比较C＃中的两个有序列表

Question

The problem is that I have two lists of strings. One list is an approximation of the other list, and I need some way of measuring the accuracy of the approximation.

As a makeshift way of scoring the approximation, I have bucketed each list(the approximation and the answer) into 3 partitions (high, medium low) after sorting based on a numeric value that corresponds to the string. I then compare all of the elements in the approximation to see if the string exists in the same partition of the correct list.

I sum the number of correctly classified strings and divide it by the total number of strings. I understand that this is a very crude way of measuring the accuracy of the estimate, and was hoping that better alternatives were available. This is a very small component of a larger piece of work, and was hoping to not have to reinvent the wheel.

EDIT: I think I wasn't clear enough. I don't need the two lists to be exactly equal, I need some sort of measure that shows the lists are similar. For example, The High-Medium-Low (HML) approach we have taken shows that the estimated list is sufficiently similar. The downside of this approach is that if the estimated list has an item at the bottom of the "High" bracket, and in the actual list, the item is at the top of the medium set, the score algorithm fails to deliver.

It could potentially be that in addition to the HML approach, the bottom 20% of each partition is compared to the top 20% of the next partition or something along those lines.

Thanks all for your help!!

Answer 1

Nice question. Well, I think you could use the following method to compare your lists:

 public double DetermineAccuracyPercentage(int numberOfEqualElements, int yourListsLength)
    {
        return ((double)numberOfEqualElements / (double)yourListsLength) * 100.0; 
    }

The number returned should determine how much equality exists between your two lists. If numberOfEqualElements = yourLists.Length (Count) so they are absolutely equal. The accuracy of the approximation = (numberOfEqualElements / yourLists.Length) 1 = completely equal , 0 = absolutely different, and the values between 0 and 1 determine the level of equality. In my sample a percentage.

If you compare these 2 lists, you will retrieve a 75% of equality, the same that 3 of 4 equal elements (3/4).

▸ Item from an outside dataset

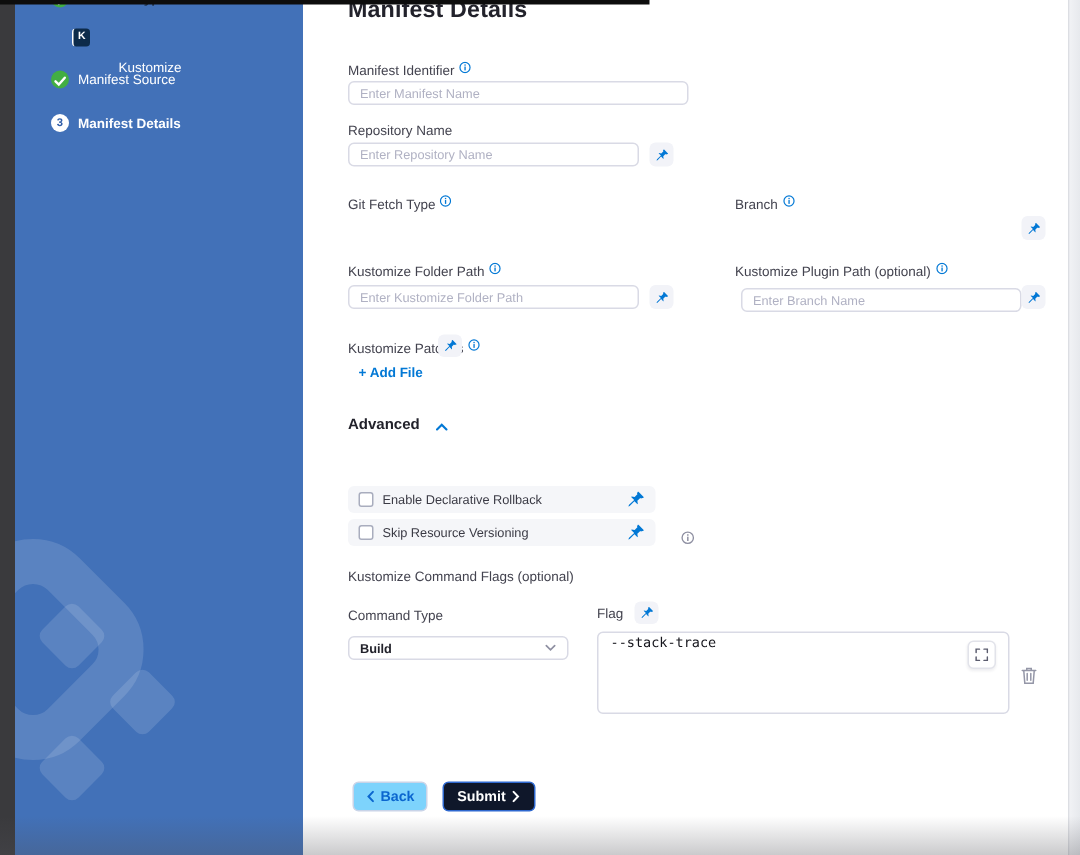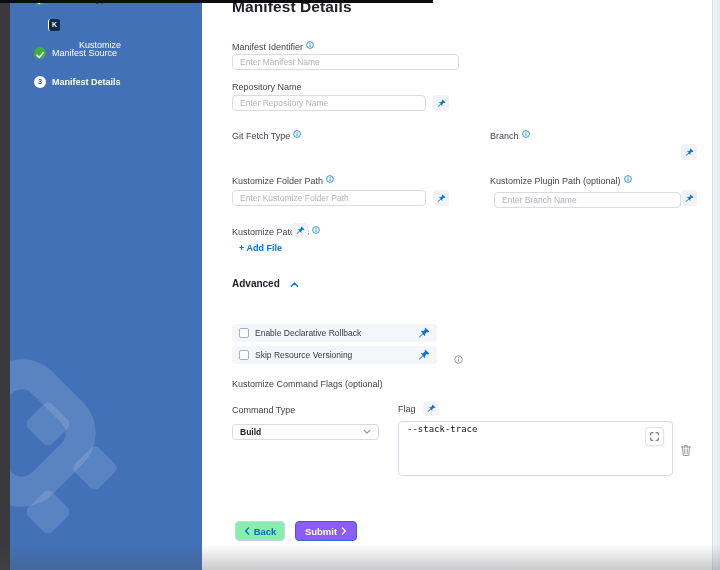"Back" .btn-back { background: #86efac -> #7dd3fc }
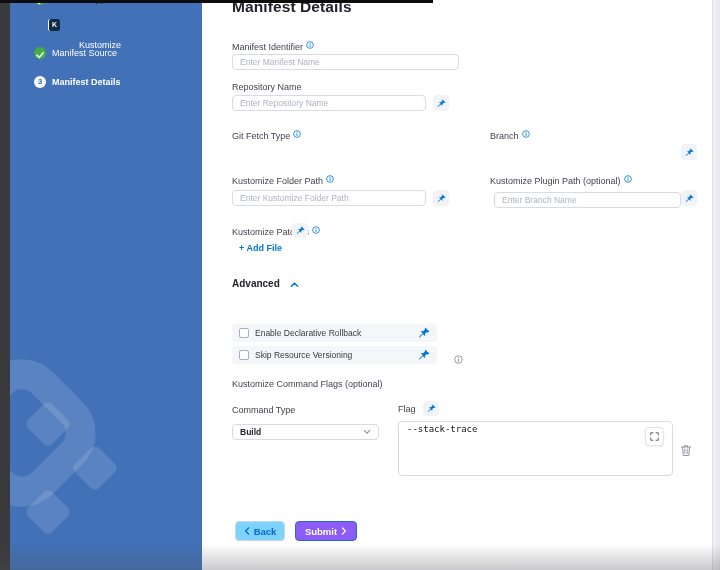"Submit" .btn-submit { background: #8b5cf6 -> #0f172a }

        IList<string> list1 = new List<string>();
        IList<string> list2 = new List<string>();

        list1.Add("Dog");
        list1.Add("Cat");
        list1.Add("Fish");
        list1.Add("Bird");

        list2.Add("Dog");
        list2.Add("Cat");
        list2.Add("Fish");
        list2.Add("Frog");


          int resultOfComparing = list1.Intersect(list2).Count();
        double accuracyPercentage = DetermineAccuracyPercentage(resultOfComparing,   list1.Count); 

I hope it helps.

Answer 2

So, we're taking a sequence of items and grouping it into partitions with three categories, high, medium, and low. Let's first make an object to represent those three partitions:

public class Partitions<T>
{
    public IEnumerable<T> High { get; set; }
    public IEnumerable<T> Medium { get; set; }
    public IEnumerable<T> Low { get; set; }
}

Next to make an estimate we want to take two of these objects, one for the actual and one for the estimate. For each priority level we want to see how many of the items are in both collections; this is an "Intersection"; we want to sum up the counts of the intersection of each set.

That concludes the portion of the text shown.